(Web interface edit records)
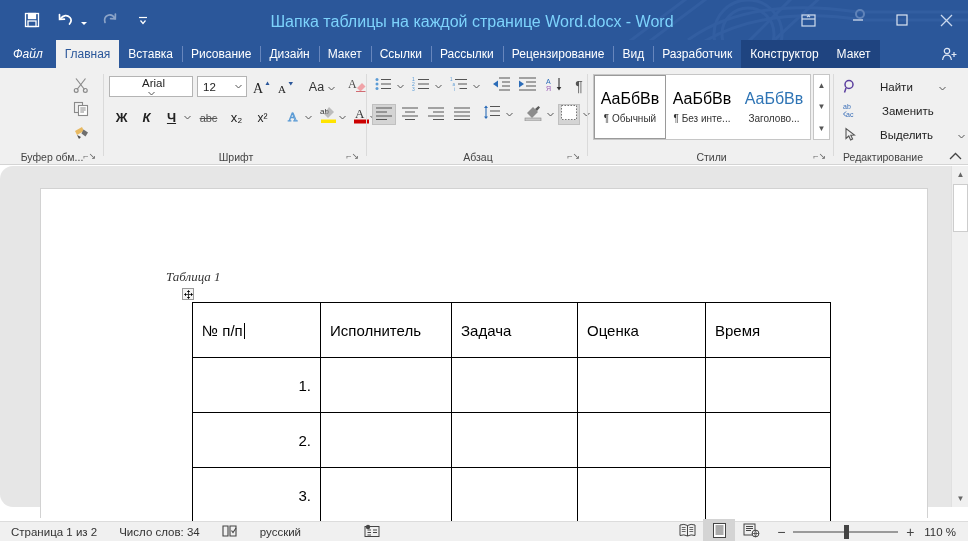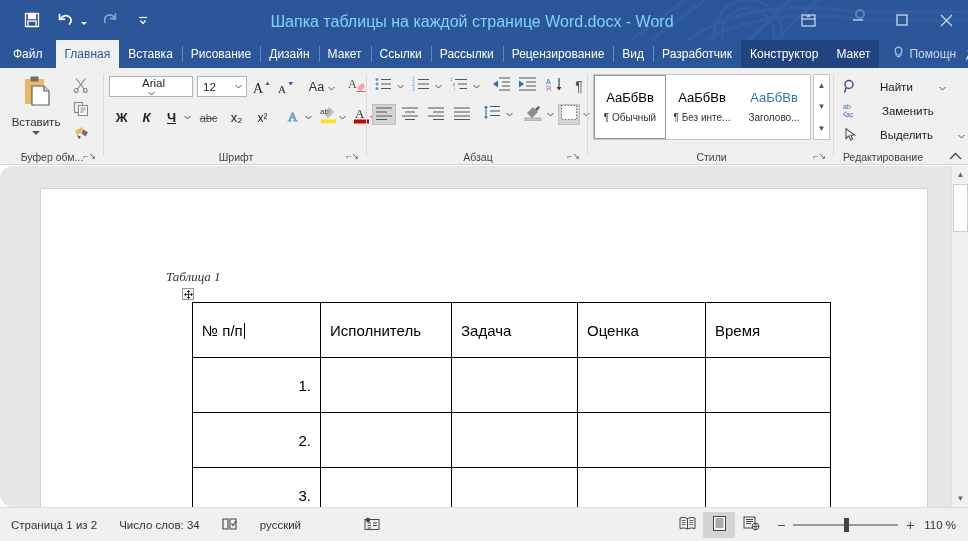"Файл" .tab.file { font-style: none -> italic }
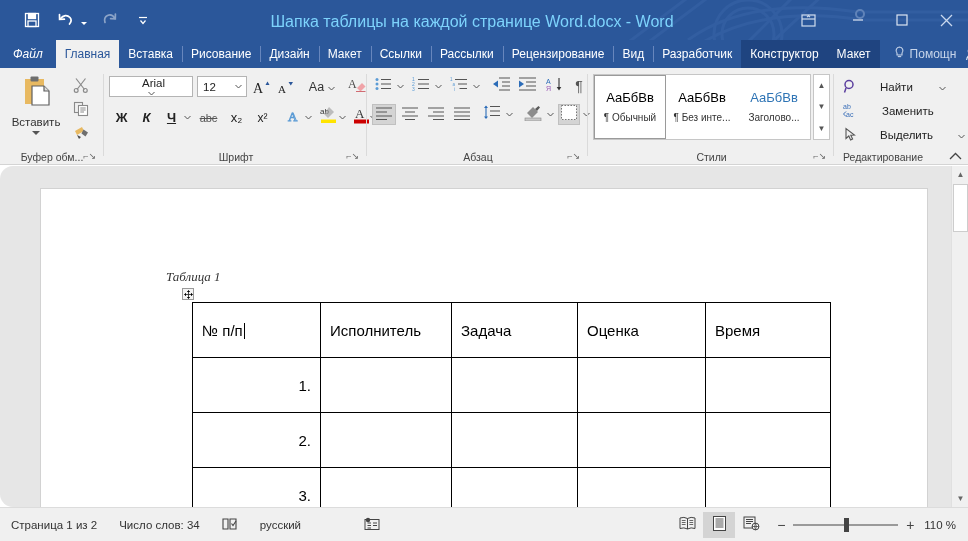"Помощн" div.tab { html: <div> <span> <svg> <path></path> <path></path> </svg> </span> <span>Помощн</span> </div> -> none }
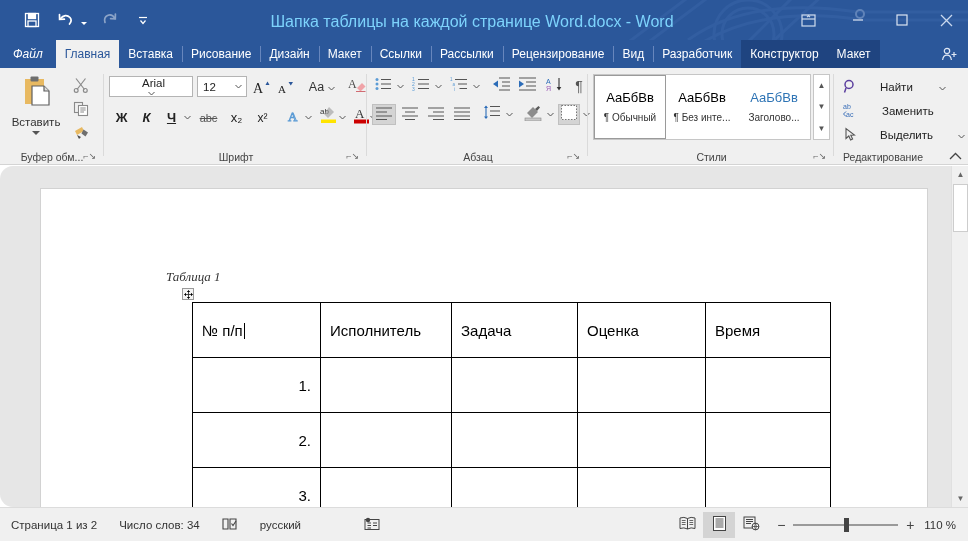"АаБбВв" .style-prev { font-size: 13px -> 16px }
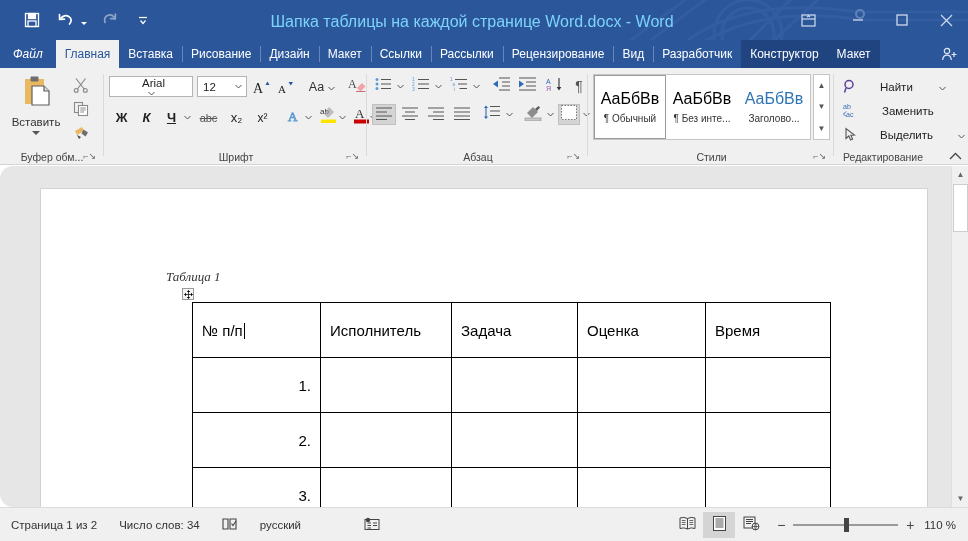"Вставить" div.paste-btn { html: <div> <span> <svg> <rect></rect> <rect></rect> <path></path> <path></path> </svg> </span> <span>Вставить</span> <span></span> </div> -> none }
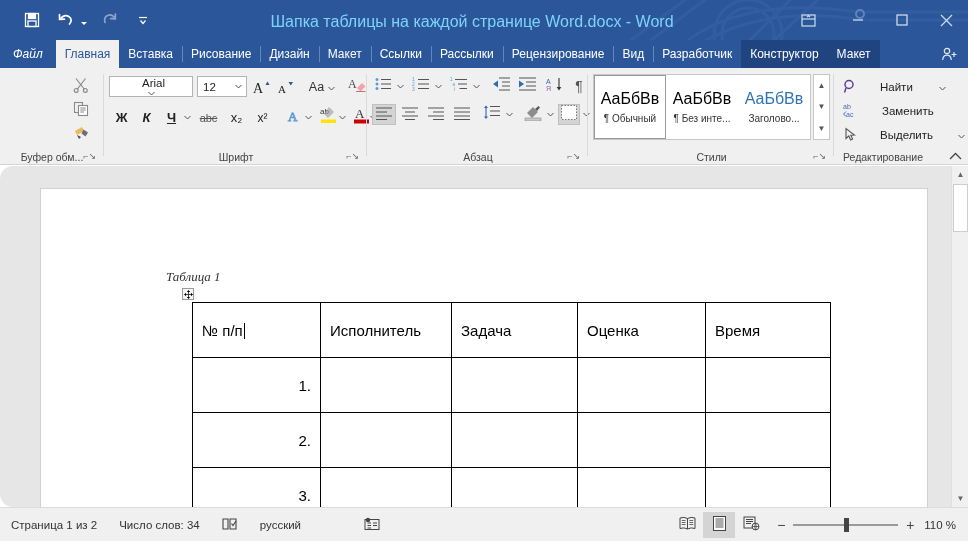"Страница 1 из 2" .statusbar { height: 34px -> 20px }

WORK ORDER:
In the answer, include exactly the lines from the one containing "font-size: 13px ->" through the end of the records above and no pictures at all.

EXPECTED ANSWER:
"АаБбВв" .style-prev { font-size: 13px -> 16px }
"Вставить" div.paste-btn { html: <div> <span> <svg> <rect></rect> <rect></rect> <path></path> <path></path> </svg> </span> <span>Вставить</span> <span></span> </div> -> none }
"Страница 1 из 2" .statusbar { height: 34px -> 20px }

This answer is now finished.